Yeah, I found that same conference paper. It seems to be most of the information that's easily searched about the internals of the SEP, and it's the thing I was thinking of when I mentioned that the info out there is from the A9 era - that being the latest SEP the paper discusses.

The problem is, as this Apple page makes clear, the SEP is a moving target.


It includes its own TL;DR section - at the end there's a "Secure Enclave feature summary" table. Lots of changes have been made on the road from A8 to M1. Now, the Apple page doesn't talk about which version of Arm ISA the SEP uses, but they don't talk about that (or the fact that it uses Arm ISA at all) because no one but Apple is supposed to have code execution on the SEP, so their docs treat its ISA as a black box.

Replace in this context is difficult to say. I am not saying they are going to just remove xnu and put seL4 in its place. If you read the original article, they mention “exclaves”. They are breaking out security related components into these exclave pieces which are unaffected by a compromise of the kernel, aka xnu. So my theory is they won’t remove things initially. They will augment xnu with these exclaves, for security related components and move on from there while preventing any further things going into the kernel, as they have already started many years ago with DriverKit, no third party kexts etc. Eventually xnu becomes less and less vulnerable and important.
Gotcha. I think you may be overestimating the extent to which XNU will become less important, though. Their approach here is very surgical and precise - not much of XNU's functionality is being taken over by external coprocessors not running XNU, just very small and targeted things.

Also, sometimes the SEP gets its own "exclave". Look at the stuff about the Secure Enclave Boot Monitor in the Apple article I linked; it sounds like the same sort of thing.

Way back when Apple started getting serious about security, I remember a WWDC slide where they presented their philosophy of "defense in depth". This means that they plan on various security layers failing, and try to limit the amount of damage by having something else backing that part of the system up. I'd say these things fit that theme - they're looking for key small and self-contained vulnerable points currently exposed to other pieces of the system at the same privilege layer, and breaking them out into their own independent layer that won't be compromised by the original thing getting broken. If that makes sense. Don't know that I've written out my thoughts all that clearly here.

Secure Enclave is like a tiny server inside the system. It guards the most sensitive data – biometrics, passcodes, Apple Pay data – and does not allow the OS or apps to get a peek at it. It can be asked, "is this ok?" or "please pay the man", but the data it holds stays in its own box. Hence, a 32-bit processor, accompanied by an AES CP, is entirely adequate, because the box is really, really small. And it makes sense for it to run a different kernel and OS, because that makes it harder to attack. Not quite impossible, but wuch more difficult.
Balanced against that is the fact that the SEP, like most / all the other coprocessors, shares the same physical address space as the main application processors. If you're a SoC architect at Apple, you'd probably like the SEP to understand 64-bit addresses so it has access to the whole address space of the system. This is true even though the SEP gets locked down to its own private encrypted memory region (see that same Apple document I linked above); flexibility in address space layout is a good thing.

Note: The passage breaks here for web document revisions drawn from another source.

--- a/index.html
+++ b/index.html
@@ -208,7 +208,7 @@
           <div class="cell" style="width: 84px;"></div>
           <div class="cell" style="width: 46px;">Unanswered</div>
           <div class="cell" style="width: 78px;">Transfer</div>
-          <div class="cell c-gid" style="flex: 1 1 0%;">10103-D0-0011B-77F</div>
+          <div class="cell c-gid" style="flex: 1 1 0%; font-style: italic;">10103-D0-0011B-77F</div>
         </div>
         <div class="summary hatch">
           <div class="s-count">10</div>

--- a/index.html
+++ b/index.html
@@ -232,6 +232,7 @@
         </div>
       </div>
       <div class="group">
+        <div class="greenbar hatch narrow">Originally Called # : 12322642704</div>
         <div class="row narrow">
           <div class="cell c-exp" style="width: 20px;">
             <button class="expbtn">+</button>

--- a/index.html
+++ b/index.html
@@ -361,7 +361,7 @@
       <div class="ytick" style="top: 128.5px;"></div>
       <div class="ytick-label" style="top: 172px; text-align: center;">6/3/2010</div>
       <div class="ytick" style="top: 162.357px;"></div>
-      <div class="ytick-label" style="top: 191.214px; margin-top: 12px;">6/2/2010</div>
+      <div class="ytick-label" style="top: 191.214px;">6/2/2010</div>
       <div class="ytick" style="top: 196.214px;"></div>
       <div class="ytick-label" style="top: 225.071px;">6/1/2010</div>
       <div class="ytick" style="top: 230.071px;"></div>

Also balanced against it is the fact that, as I mentioned before, most or all of the exciting new security extensions in the Arm ISA are happening in the 64-bit ISA, not the old 32-bit ISA. sepOS is precisely the kind of place where Apple would want to adopt these features, so that'd be a very good argument for them to have already switched the SEP over to one of their 64-bit microcontroller cores. Which we know they have, as they're all over the place in A14/M1 and onwards.